About Ethnography

Dune’s Edge: Understanding the Anthropocentric Impact of Coastal Change on Cape Cod

Senior Project submitted to The Division of Social Studies of Bard College

Annandale-on-Hudson, New York

December 2009

Last winter, when I was conceiving my Senior Project, I had just come back from Southern India where I had spent the Fall semester traveling for several months observing the Indian response to coastal erosion, which was often to build more transient structures that could be disassembled and reconstructed in a more stable location if necessary. In contrast to that, I witnessed that winter a neighbor’s home on the Cape be picked up and moved back after losing 40 feet of beach practically overnight as a bad winter storm had carved away a large chunk of the dune that had been their front driveway. In an elaborate and exorbitantly expensive process, their 83 ton home was lifted with a large crane and placed on a new foundation several yards away from the cliff face, where they will hopefully be able to remain for several more decades. I saw in these contrasting models a difference in how each community developed along the ocean because of their responses to erosion. This lead me to question how the approach on the Cape has occurred as a result of the unique landscape and ecosystem that the Cape Cod National Seashore, which was established in 1961, aims to protect.

Through my ethnographic fieldwork I have been documenting in particular the impact that erosion has for residents, focusing on the relocation of homes and other structures. Coastal erosion is an inevitability for residents who live directly on the coastline, and it can be difficult and costly to come to terms with. The process of relocating houses has been part of the Cape’s architectural tradition since European settlement and is conducted in a way that is particular to the culture of the Cape. In light of this, I have been investigating appropriate technologies that can be implemented to reduce the impact of erosion for residents, utilizing soft solutions, which refer to a toolkit of protection practices that work with the preexisting elements of a shoreline rather than a hard engineered solution, which depends upon artificial structures to manipulate coastal interactions.
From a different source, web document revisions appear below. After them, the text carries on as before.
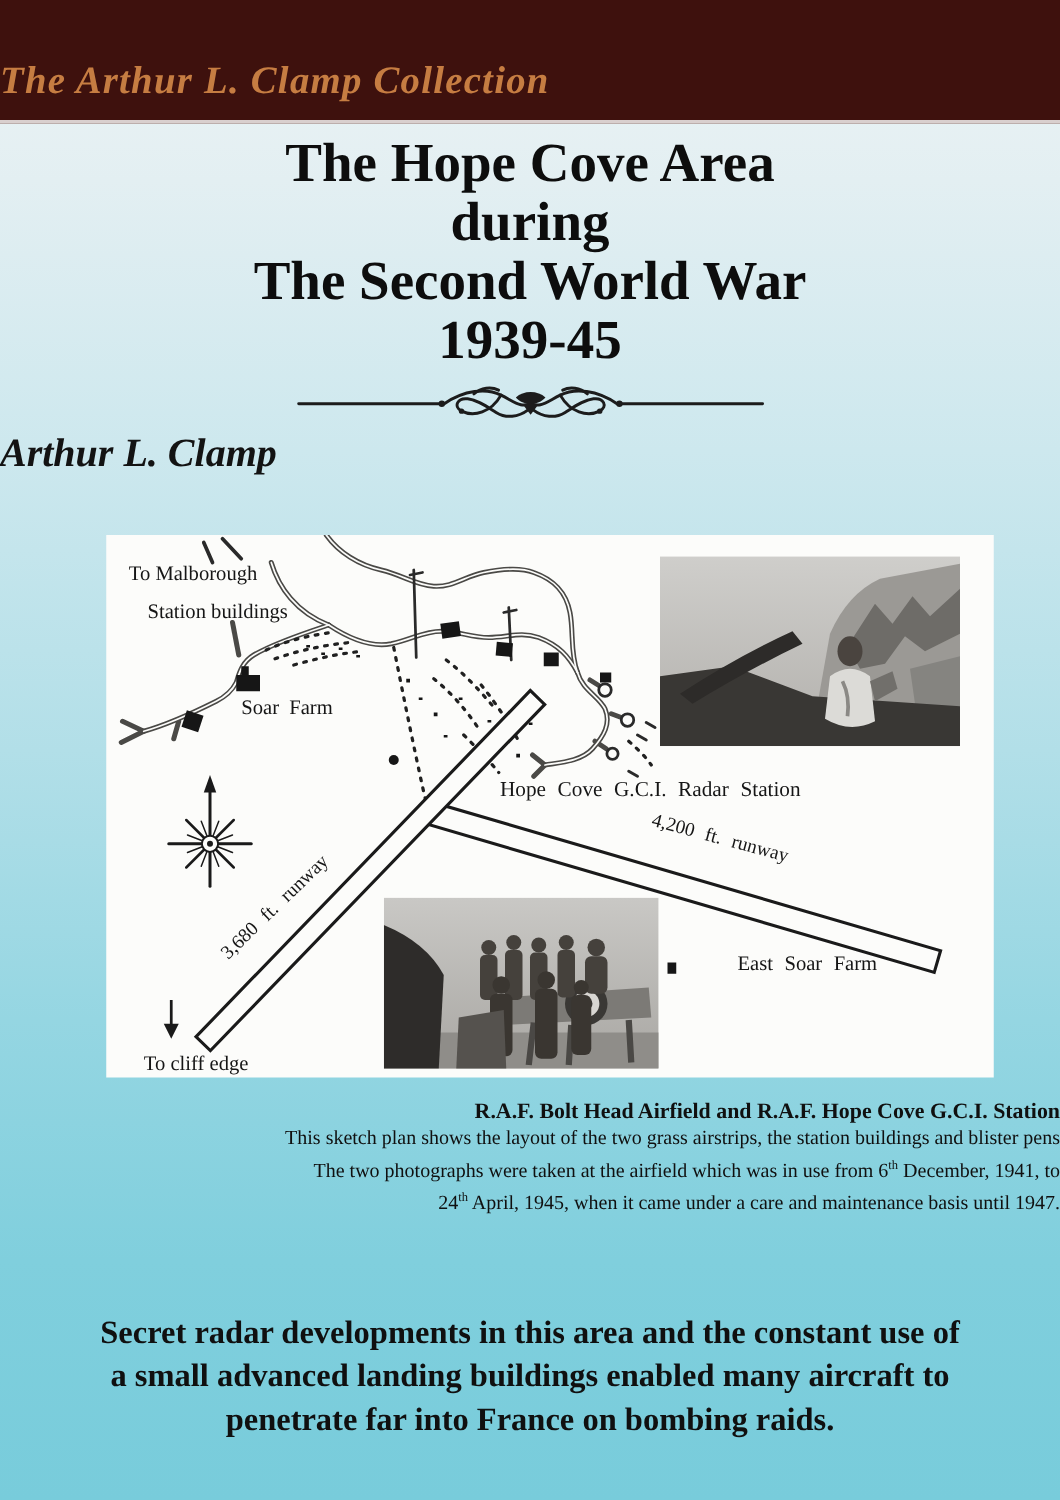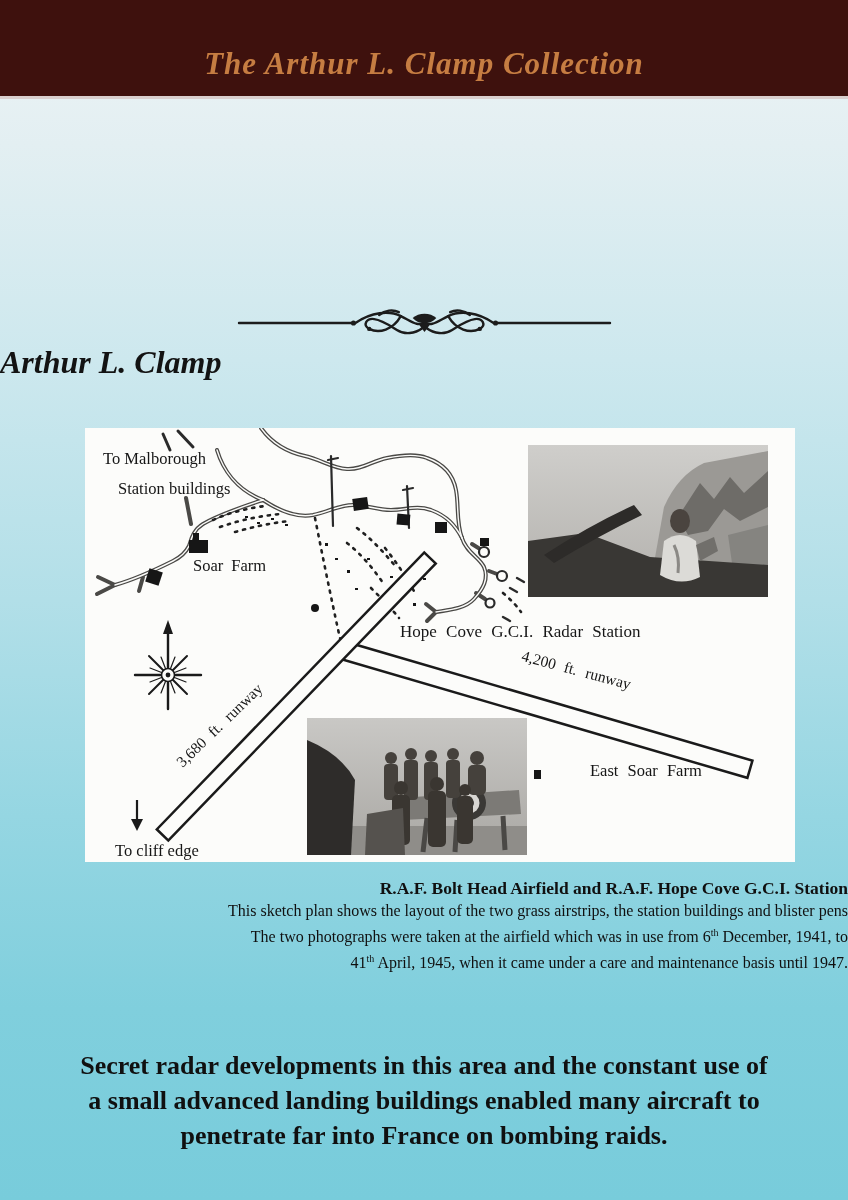--- a/index.html
+++ b/index.html
@@ -12,7 +12,7 @@
   .banner{
     position:absolute;top:0;left:0;width:848px;height:96px;
     background:#3e110d;border-bottom:3px solid #d9cfce;
-    display:flex;align-items:flex-end;justify-content:center;
+    display:flex;align-items:flex-end;
   }
   .banner-text{
     color:#c67d42;font-style:italic;font-weight:bold;font-size:31px;

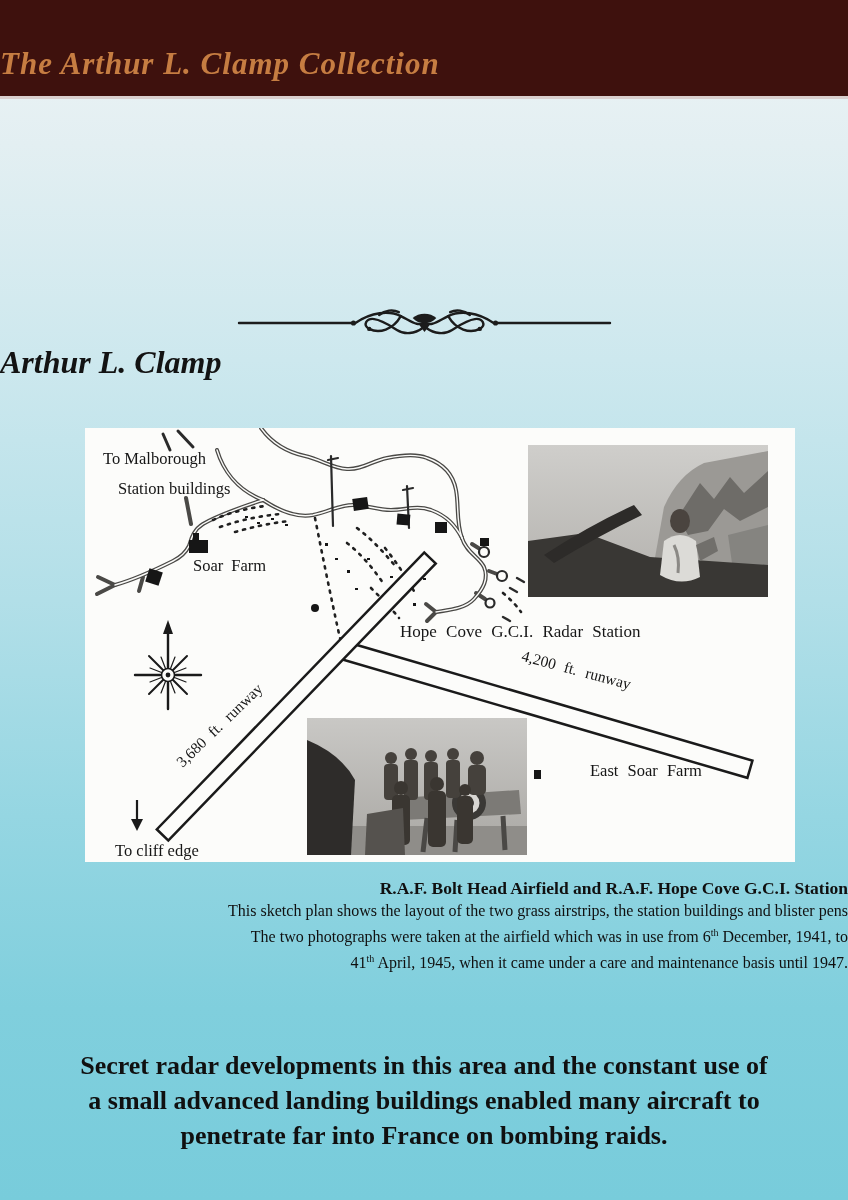--- a/index.html
+++ b/index.html
@@ -59,6 +59,12 @@
     <div class="banner-text">The Arthur L. Clamp Collection</div>
   </header>
 
+  <h1 class="title" style="margin:0;">
+    <div>The Hope Cove Area</div>
+    <div>during</div>
+    <div>The Second World War</div>
+    <div>1939-45</div>
+  </h1>
 
   <div class="divider">
     <svg width="375" height="34" viewBox="0 0 380 34">

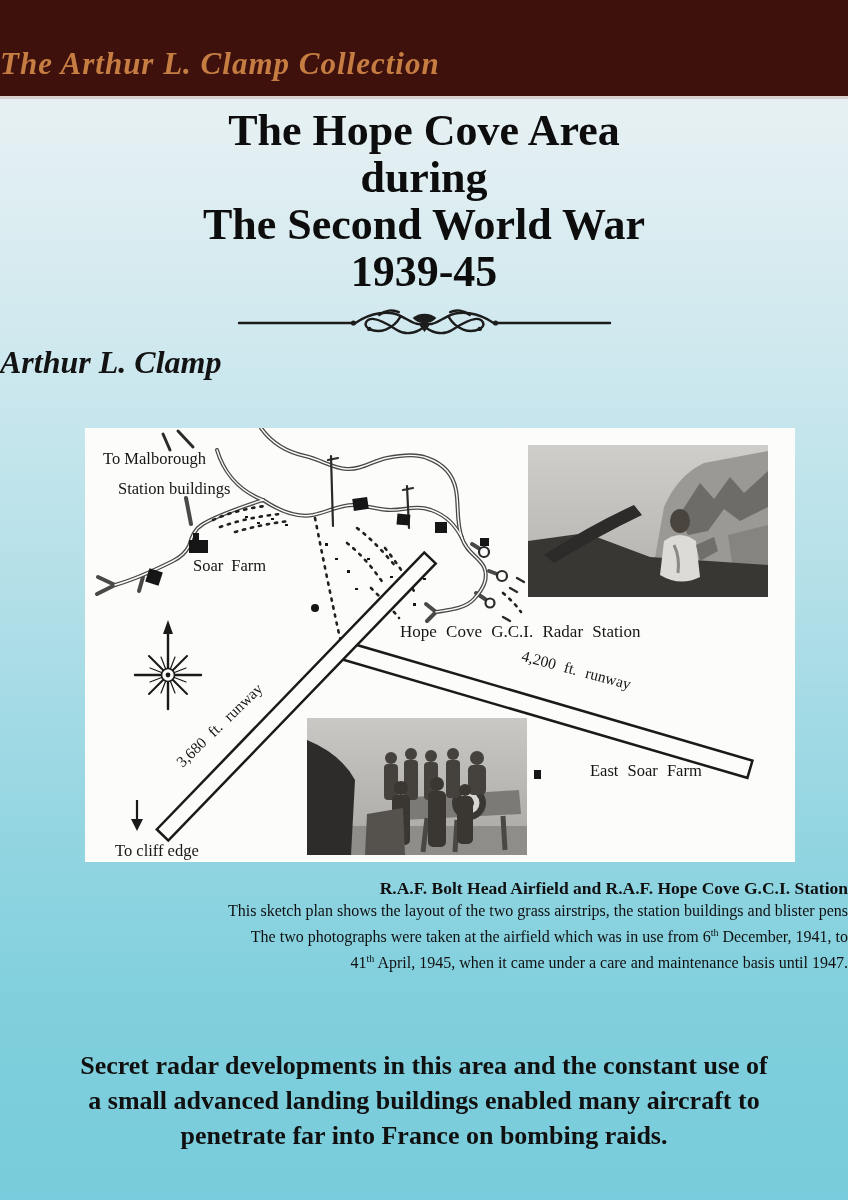--- a/index.html
+++ b/index.html
@@ -274,7 +274,7 @@
     <div class="caption-heading">R.A.F. Bolt Head Airfield and R.A.F. Hope Cove G.C.I. Station</div>
     <div class="caption-line">This sketch plan shows the layout of the two grass airstrips, the station buildings and blister pens</div>
     <div class="caption-line"><span>The two photographs were taken at the airfield which was in use from 6</span><sup>th</sup><span> December, 1941, to</span></div>
-    <div class="caption-line"><span>41</span><sup>th</sup><span> April, 1945, when it came under a care and maintenance basis until 1947.</span></div>
+    <div class="caption-line"><span>24</span><sup>th</sup><span> April, 1945, when it came under a care and maintenance basis until 1947.</span></div>
   </section>
 
   <section class="tagline">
Aerial view of Highland Center in Truro.

This summer I received an internship to work for the Cape Cod National Seashore as a cartographic technician at Highlands Center in Truro. Through this position I was able to gain an emic perspective into the federal entity that is responsible for the decision making that occurs surrounding coastal management on the Cape. Working to create maps every day using GIS (Geographic Information Systems) allowed me to investigate a topic of growing interest to me: the dynamic nature of the ocean and its interaction with the coastline and the people who live there.

Taking a break from mapping for the NPS to go surfing at Ballston Beach.

The scientific dynamics of coastal change remained abstract to me however until I discovered surfing. I discovered a synergy between oceanic science and surfing, in which one could not be fully understood without the other as the concepts that I was learning both in the field and in the classroom became tangibly understood from the perspective of sitting on a surf board. Additionally it was through surfers and the local surfing community that this project began to take form.